Queste pietre sono di una grandezza minima dovuta a quel po’ che è rimasto di quel tempo, si sa che con i secoli sono state rosicchiate e defluite nei fondali. Quella specie di voluminose tracce di terra indurita a fusti di pietra quasi quadrate hanno un’importanza unica , per quanto riguarda la nostra origine.  Il nostro mare con le loro navi, nei lunghi viaggi che facevano quando dirompevano dell’ancora, eterno Gargano.
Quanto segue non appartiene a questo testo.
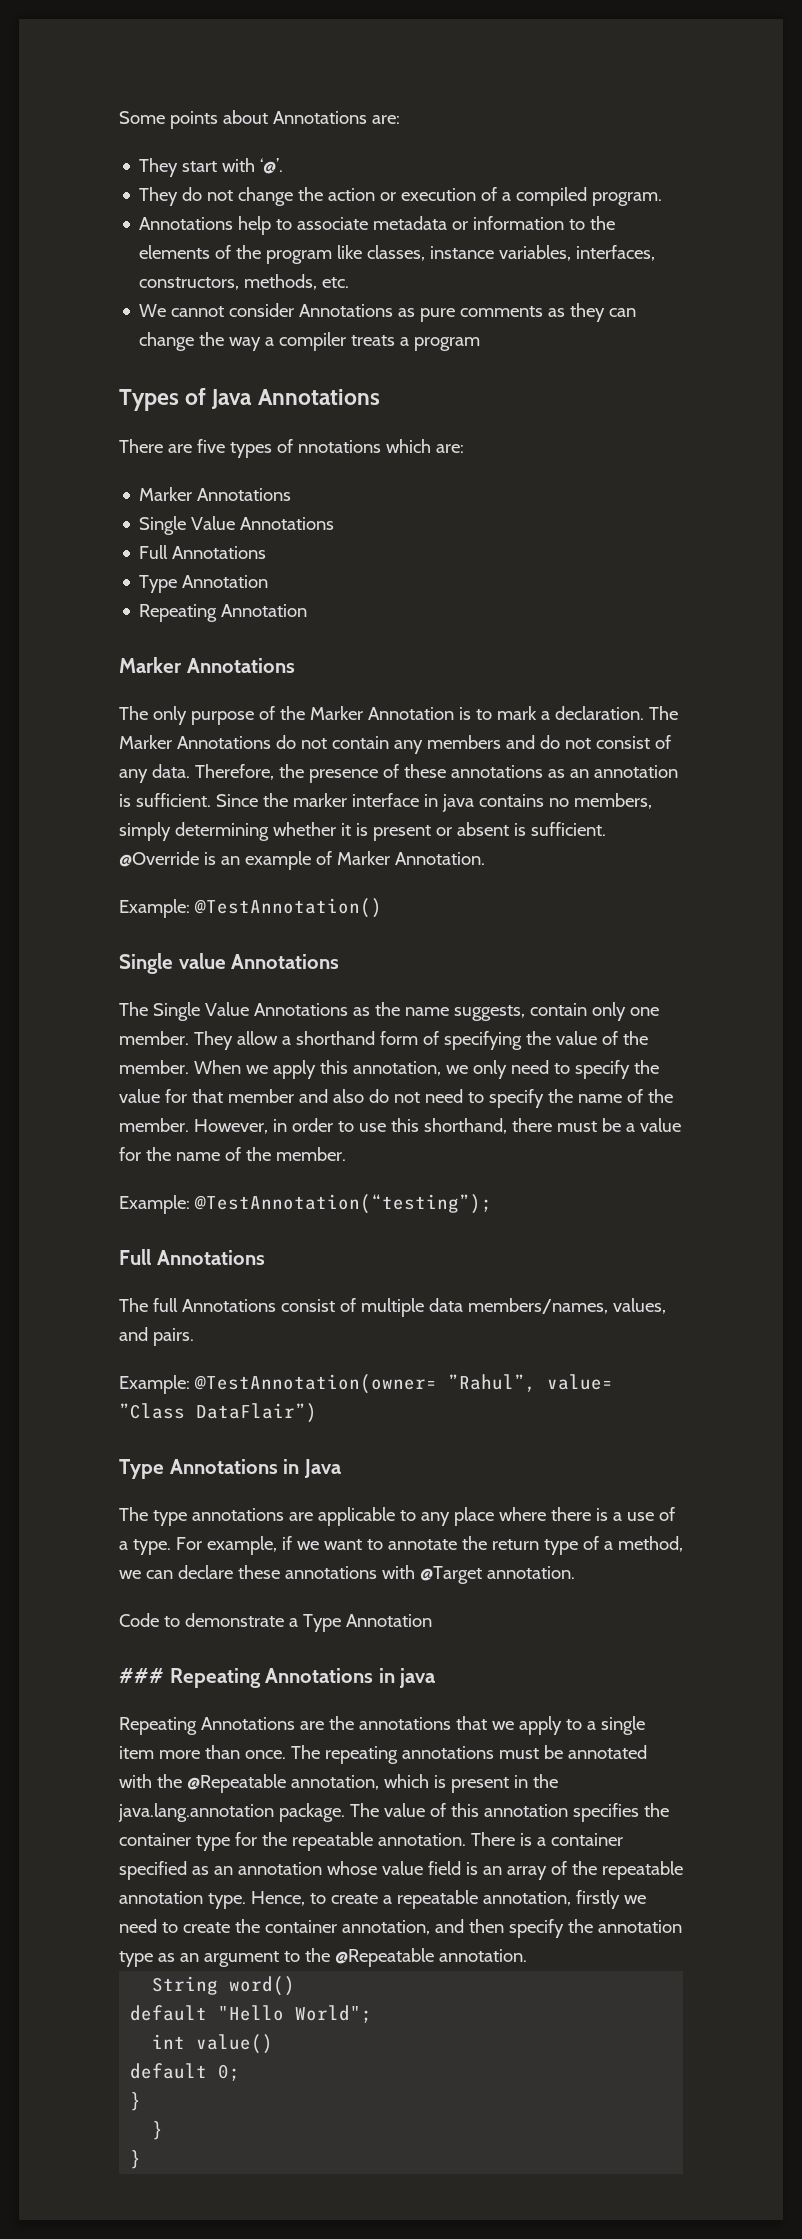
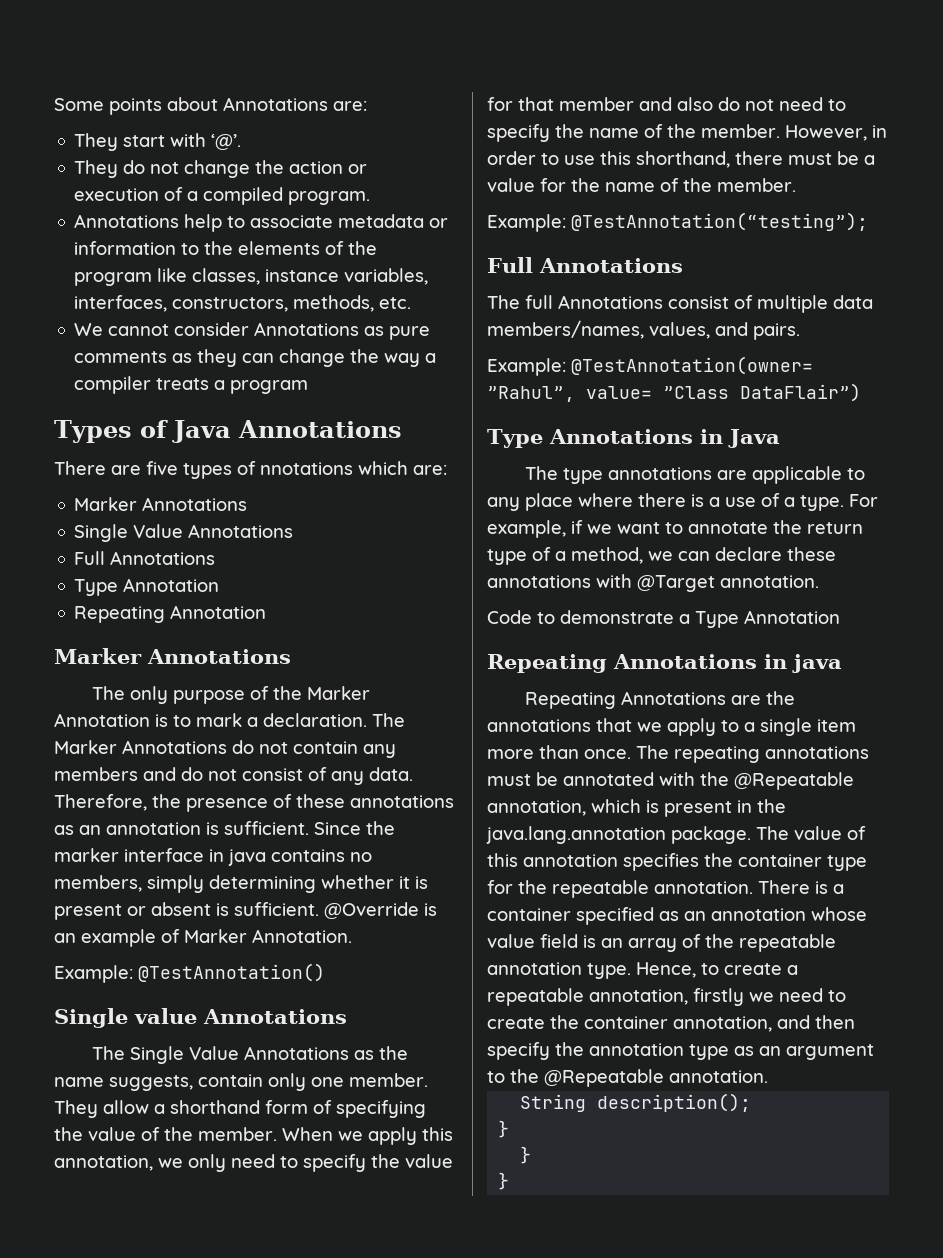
[119,1668,164,1683] ### -> (840, 617) none
[229,1976,296,1996] [130,2005,373,2023] [152,2034,274,2054] [130,2063,241,2081] word() // default "Hello World"; // int value() // default 0; -> [597,1093,752,1112] description();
Lì proprio in quelle acque vicino a quegli ammassi attraccavano le loro imbarcazioni: questa la dice lunga sulla nostra fondazione che ha una ricchezza di documentazione di tutto rilievo da esserne orgogliosi di un paese che è storia. Ciò che riguarda la radice di una storia che è realtà e non leggenda ! Bisogna insegnare a un certo tipo di giovani, e soprattutto e necessariamente ai ragazzi di oggi, di che sostanza è fatta la loro terra,per nostra fortuna noi siamo l’esistenza di una continua trascendenza millenaria che ha generato noi figli di questo secolo che rappresentiamo ora, in pieno appello di punto fermo di vita. Nessuno mai dice o meglio magari se non in pochi a chiederselo almeno che la nostra Manfredonia è radice nell’ Italia intera, geograficamente da un significato così consistente ,da essere invidiati, da tanti altri posti della Penisola,questo è il risalto che merita.

Abbiate buon senso per questo paese, prima di gettare fango sull’acqua che scivola come il sapone delle fabbriche di bolle: imparate la storia dopodiché saprete come raccontarla a chi vive di menzogne e di un futile fumo, di un trambusto selvaggio e inutile alla società odierna territoriale.